── PROVIDED RECORDS ──

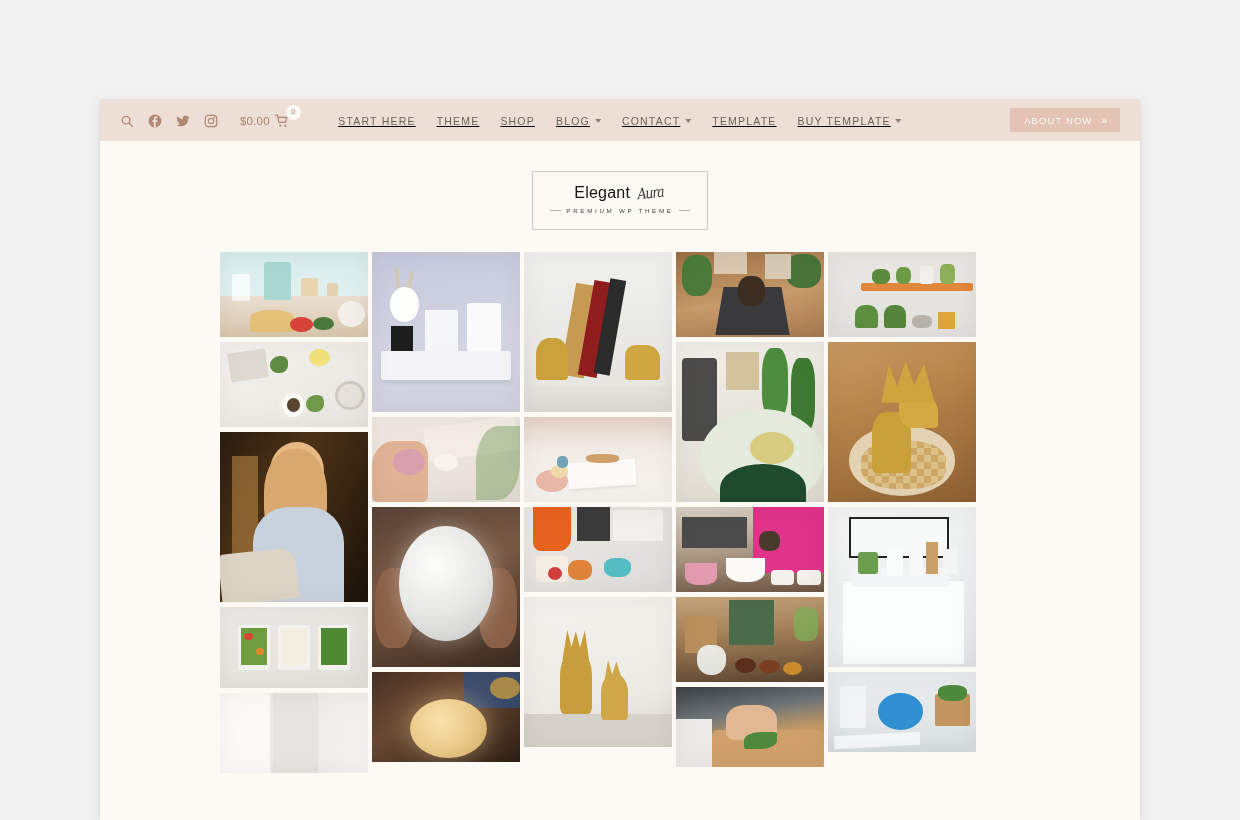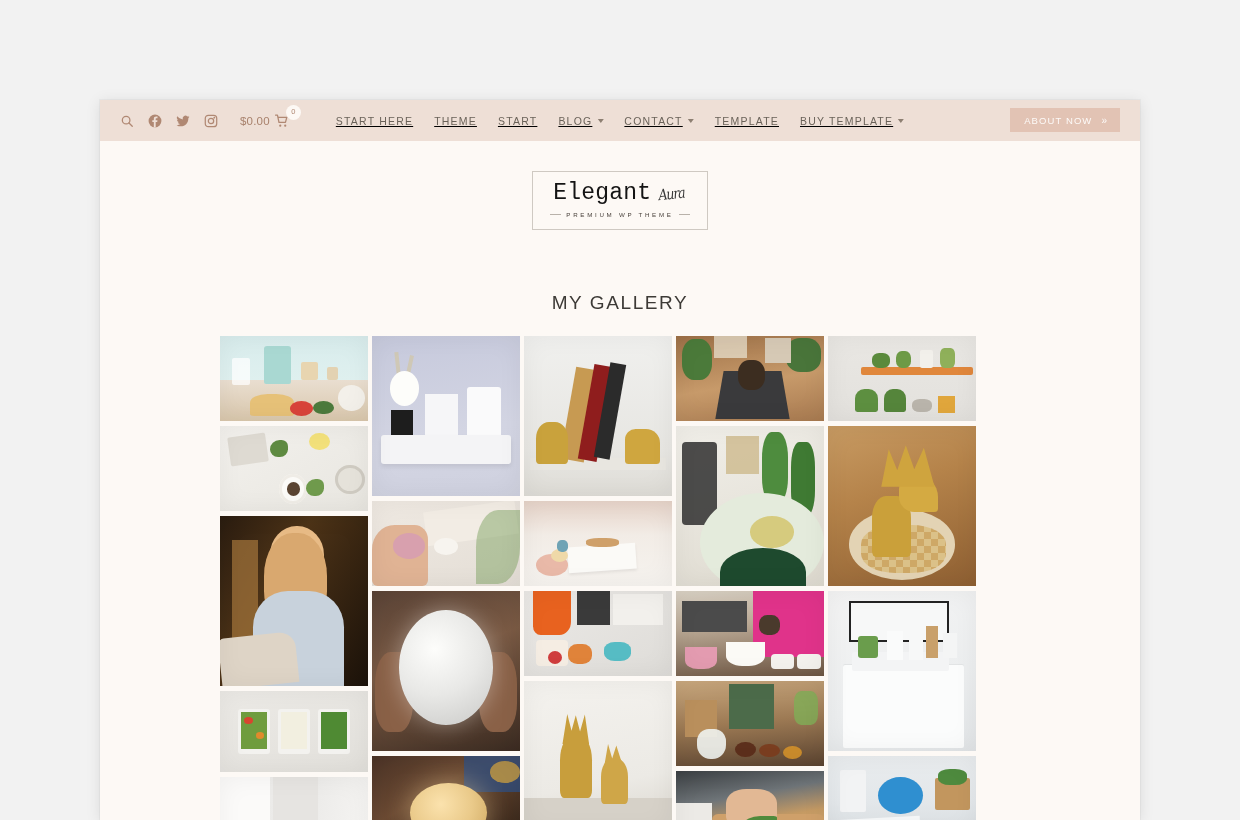--- a/index.html
+++ b/index.html
@@ -150,22 +150,22 @@
   }
 
   .logo-row {
     display: flex;
     align-items: baseline;
     gap: 5px;
     margin-top: -3px;
   }
 
   .logo-main {
-    font-family: Liberation Mono, monospace;
-    font-size: 23px;
+    font-family: Liberation Sans, sans-serif;
+    font-size: 16px;
     color: #141414;
     letter-spacing: .2px;
     text-align: center;
   }
 
   .logo-script {
     font-family: "DejaVu Serif", serif;
     font-size: 15px;
     font-style: italic;
     color: #2a2a2a;
@@ -476,21 +476,21 @@
     </div>
 
     <nav class="mainnav">
       <span class="navitem">
         <span>START HERE</span>
       </span>
       <span class="navitem">
         <span>THEME</span>
       </span>
       <span class="navitem">
-        <span>START</span>
+        <span>SHOP</span>
       </span>
       <span class="navitem">
         <span>BLOG</span>
         <i class="caret"></i>
       </span>
       <span class="navitem">
         <span>CONTACT</span>
         <i class="caret"></i>
       </span>
       <span class="navitem">
@@ -515,21 +515,20 @@
         <span class="logo-script">Aura</span>
       </div>
       <div class="logo-sub-row">
         <i class="logo-rule"></i>
         <span class="logo-sub">PREMIUM WP THEME</span>
         <i class="logo-rule"></i>
       </div>
     </div>
   </div>
 
-  <h1 class="gallery-title">MY GALLERY</h1>
 
   <div class="masonry" id="masonry">
       <div class="mcol col-w">
         <div class="tile" title="Kitchen counter with teal pitcher, bread and vegetables" style="height: 85px;">
           <div class="ph p-kitchen">
             <i class="k2"></i>
             <i class="k3"></i>
             <i class="k4"></i>
             <i class="k5"></i>
             <i class="k6"></i>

───

WHAT THE TASK REQUIRES: Which of the lines in the material carry the string "logo"? Pull them out.

OUTPUT:
   .logo-row {
   .logo-main {
   .logo-script {
         <span class="logo-script">Aura</span>
       <div class="logo-sub-row">
         <i class="logo-rule"></i>
         <span class="logo-sub">PREMIUM WP THEME</span>
         <i class="logo-rule"></i>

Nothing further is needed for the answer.